The same can be said of government. Before anything, let me start by sharing some more good news: Standard & Poor’s Ratings Services upgraded New York State’s general obligation (GO) bonds to ‘AA+’, the highest rating since 1972. That means that in recent months all three major credit rating agencies – Moody’s, Fitch, and S&P – have upgraded New York to the highest ratings in decades.
By doing so, they’ve independently validated all the work we’ve done these past four years. The bad news (and there’s always some) is that there exists a ship of fools who are already chomping at the bit to go shopping. As unbelievable as it sounds, they simply will not acknowledge that borrowed money must eventually be paid back. They could care less, because when the piper comes to call on future New Yorkers, they won’t be around. They’re perfectly willing to pass the buck to those who will never vote for or against them anyway.
That’s why I feel like an alarmed parent. When you sent me to Albany four years ago, you made it clear that our number one priority, bar none, was to get New York’s finances in order. There were no money trees growing in anyone’s backyard. State government was drowning in debt, obligations could not be met, and out of control spending was fueled by more than $14 billion in new taxes and fees. And with all that money, they still couldn’t deliver on-time or balanced budgets. So you sent us to Albany and we turned it around. We closed billion dollar budgets gaps by re-working contracts, cutting mandates, and weeding out waste. We showed fiscal restraint, we compromised and we made hard choices – and we did it all without raising a single tax or fee. In fact, we even found a way to cut taxes for millions of middle class New Yorkers.
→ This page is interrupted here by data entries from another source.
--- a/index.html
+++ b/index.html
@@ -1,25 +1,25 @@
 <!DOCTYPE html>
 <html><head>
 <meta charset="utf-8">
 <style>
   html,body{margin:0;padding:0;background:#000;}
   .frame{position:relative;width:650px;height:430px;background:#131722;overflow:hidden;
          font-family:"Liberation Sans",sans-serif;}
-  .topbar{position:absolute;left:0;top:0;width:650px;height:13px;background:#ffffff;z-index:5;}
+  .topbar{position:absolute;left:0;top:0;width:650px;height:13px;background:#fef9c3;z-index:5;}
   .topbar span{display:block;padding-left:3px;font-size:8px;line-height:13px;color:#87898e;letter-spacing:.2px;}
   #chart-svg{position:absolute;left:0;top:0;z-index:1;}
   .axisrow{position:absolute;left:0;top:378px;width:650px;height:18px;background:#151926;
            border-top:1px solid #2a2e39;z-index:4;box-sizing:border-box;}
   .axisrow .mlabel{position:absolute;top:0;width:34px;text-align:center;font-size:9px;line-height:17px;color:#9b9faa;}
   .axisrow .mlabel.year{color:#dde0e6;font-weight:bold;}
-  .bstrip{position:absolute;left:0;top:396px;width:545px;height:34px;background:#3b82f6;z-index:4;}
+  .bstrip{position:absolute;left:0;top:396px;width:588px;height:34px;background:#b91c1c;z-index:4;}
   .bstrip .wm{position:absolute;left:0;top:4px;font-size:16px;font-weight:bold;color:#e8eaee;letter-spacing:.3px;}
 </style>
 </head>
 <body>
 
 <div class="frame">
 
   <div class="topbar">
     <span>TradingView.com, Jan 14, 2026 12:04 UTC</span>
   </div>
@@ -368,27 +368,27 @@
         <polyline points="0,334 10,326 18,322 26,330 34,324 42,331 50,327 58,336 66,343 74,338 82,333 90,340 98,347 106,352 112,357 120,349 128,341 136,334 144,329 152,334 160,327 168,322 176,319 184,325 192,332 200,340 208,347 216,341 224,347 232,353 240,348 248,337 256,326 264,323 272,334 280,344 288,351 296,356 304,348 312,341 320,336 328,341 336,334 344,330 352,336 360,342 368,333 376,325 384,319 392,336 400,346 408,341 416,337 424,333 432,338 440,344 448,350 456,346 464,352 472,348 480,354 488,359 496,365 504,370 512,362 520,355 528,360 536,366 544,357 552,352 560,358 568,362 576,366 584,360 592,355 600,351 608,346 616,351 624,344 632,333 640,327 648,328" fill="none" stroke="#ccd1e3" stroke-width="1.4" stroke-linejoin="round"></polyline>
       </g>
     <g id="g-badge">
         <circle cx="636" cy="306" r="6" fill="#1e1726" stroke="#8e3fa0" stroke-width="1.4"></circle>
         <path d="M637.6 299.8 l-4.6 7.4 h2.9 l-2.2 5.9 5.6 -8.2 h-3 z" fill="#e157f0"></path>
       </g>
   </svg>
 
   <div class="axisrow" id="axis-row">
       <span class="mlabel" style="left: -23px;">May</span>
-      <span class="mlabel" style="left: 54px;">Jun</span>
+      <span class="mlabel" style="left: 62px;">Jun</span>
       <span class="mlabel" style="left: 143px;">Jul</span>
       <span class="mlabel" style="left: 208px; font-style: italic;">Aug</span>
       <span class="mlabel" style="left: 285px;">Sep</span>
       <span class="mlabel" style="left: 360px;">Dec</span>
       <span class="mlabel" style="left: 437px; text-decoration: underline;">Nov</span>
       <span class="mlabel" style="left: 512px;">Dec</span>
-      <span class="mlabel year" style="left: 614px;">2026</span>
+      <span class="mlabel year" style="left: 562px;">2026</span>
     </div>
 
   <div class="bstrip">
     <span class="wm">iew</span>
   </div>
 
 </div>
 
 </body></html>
The answer to our problems lay within us all along and it was called fiscal discipline.
Now, quite frankly, we have a slew of Monday morning quarterbacks who would throw it all away. They see the balanced budgets and the outstanding credit ratings and they propose a return to the ways of old. Quite frankly, they’re acolytes of New York City Mayor de Blasio so they flash their questionable credentials, dizzy us with tax and spend formulas, and promise voters a snake oil that will cure all our ills. They want us to spend our way to prosperity. Don’t buy it. We know the truth.
The incomparable children’s author Dr. Seuss once wrote, “Sometimes the questions are complicated and the answers are simple.” That would be the case here. New York must continue its fiscal restraint, controlling spending and capping taxes. And we definitely cannot let the aura of good credit tempt us into kicking the can of debt down the road. We know what will work because it has worked. Now if we could just get that ship of fools to set sail … without us.